Les chroniques d'un séide. 1ère partie: L'éternel retour du combat


L’écriture de ce texte ne se fait pas sans hésitation. Le grand romancier Fiodor Dostoïevski affirmait avoir toute sa vie été torturé par la question de l’existence de Dieu ; l’interrogation de ma vie est celle de l’existence du mal. Dernièrement, un aspect spécifique s’est permis de monopoliser mes pensées : le mal réalisé au nom du plus grand bien.
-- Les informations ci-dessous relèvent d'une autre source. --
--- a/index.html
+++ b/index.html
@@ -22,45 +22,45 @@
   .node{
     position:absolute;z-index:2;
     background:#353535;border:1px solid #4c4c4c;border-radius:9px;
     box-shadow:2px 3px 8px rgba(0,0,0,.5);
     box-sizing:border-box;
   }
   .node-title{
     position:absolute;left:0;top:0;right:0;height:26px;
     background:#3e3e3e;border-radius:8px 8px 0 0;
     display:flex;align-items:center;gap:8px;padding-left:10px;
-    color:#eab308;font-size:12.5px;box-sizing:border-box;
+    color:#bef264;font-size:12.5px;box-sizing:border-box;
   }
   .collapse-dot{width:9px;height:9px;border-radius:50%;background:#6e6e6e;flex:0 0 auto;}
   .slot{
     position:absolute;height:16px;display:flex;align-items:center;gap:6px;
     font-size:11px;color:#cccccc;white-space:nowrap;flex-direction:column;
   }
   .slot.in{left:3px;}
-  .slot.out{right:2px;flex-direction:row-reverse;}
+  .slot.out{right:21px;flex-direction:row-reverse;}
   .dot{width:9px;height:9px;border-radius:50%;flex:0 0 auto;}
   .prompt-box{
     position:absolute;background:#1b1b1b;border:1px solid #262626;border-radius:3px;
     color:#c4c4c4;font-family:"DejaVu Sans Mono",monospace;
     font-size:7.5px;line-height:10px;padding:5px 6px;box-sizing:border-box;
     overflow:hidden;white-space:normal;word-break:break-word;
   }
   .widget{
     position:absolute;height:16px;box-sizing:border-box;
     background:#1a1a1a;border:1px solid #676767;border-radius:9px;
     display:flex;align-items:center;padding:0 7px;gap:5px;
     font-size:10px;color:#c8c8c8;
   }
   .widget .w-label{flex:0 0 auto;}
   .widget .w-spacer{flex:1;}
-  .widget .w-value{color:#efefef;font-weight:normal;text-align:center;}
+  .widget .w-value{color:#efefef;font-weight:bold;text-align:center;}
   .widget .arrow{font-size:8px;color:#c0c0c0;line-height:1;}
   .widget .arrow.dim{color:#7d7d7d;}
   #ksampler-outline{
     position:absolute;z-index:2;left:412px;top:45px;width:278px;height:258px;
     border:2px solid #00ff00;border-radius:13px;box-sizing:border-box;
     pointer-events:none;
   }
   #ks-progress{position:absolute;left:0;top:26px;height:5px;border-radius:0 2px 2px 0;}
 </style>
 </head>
Il m’est impossible de ne pas rougir à l’écriture de cette courte chronique, tant elle est candide et le produit de l’intellectualisme le plus indigne, le plus théorique et le plus éloigné du réel. J’ai honte, mais pas assez honte pour ne pas l’écrire ; que le lecteur voit dans ce texte ce qu’il est, à savoir une vision théorique du mal sans grande connaissance concrète de ce dernier. Le protagoniste de mon récit est le parangon de l’antihéros, mais il n’est pas dénué de qualités et d’une grande compassion. Je crains que celles-ci échappent au lecteur et je me permets – il me pardonnera – de le mettre en garde contre une lecture manichéenne de ce texte. Cette introduction se fait trop longue. Découvrez sans plus attendre comment un homme un brin narcissique aux tendances despotiques s’apprête à sacrifier son humanité pour sauver l’humanité.


1ère partie : L’éternel retour du combat


Alles Leben ist Kampf. Toute vie est combat. Cette citation résonne en moi inlassablement. De l’être le plus insignifiant au plus accompli, tous écrasent ou sont écrasés. À quel camp appartiendrai-je ?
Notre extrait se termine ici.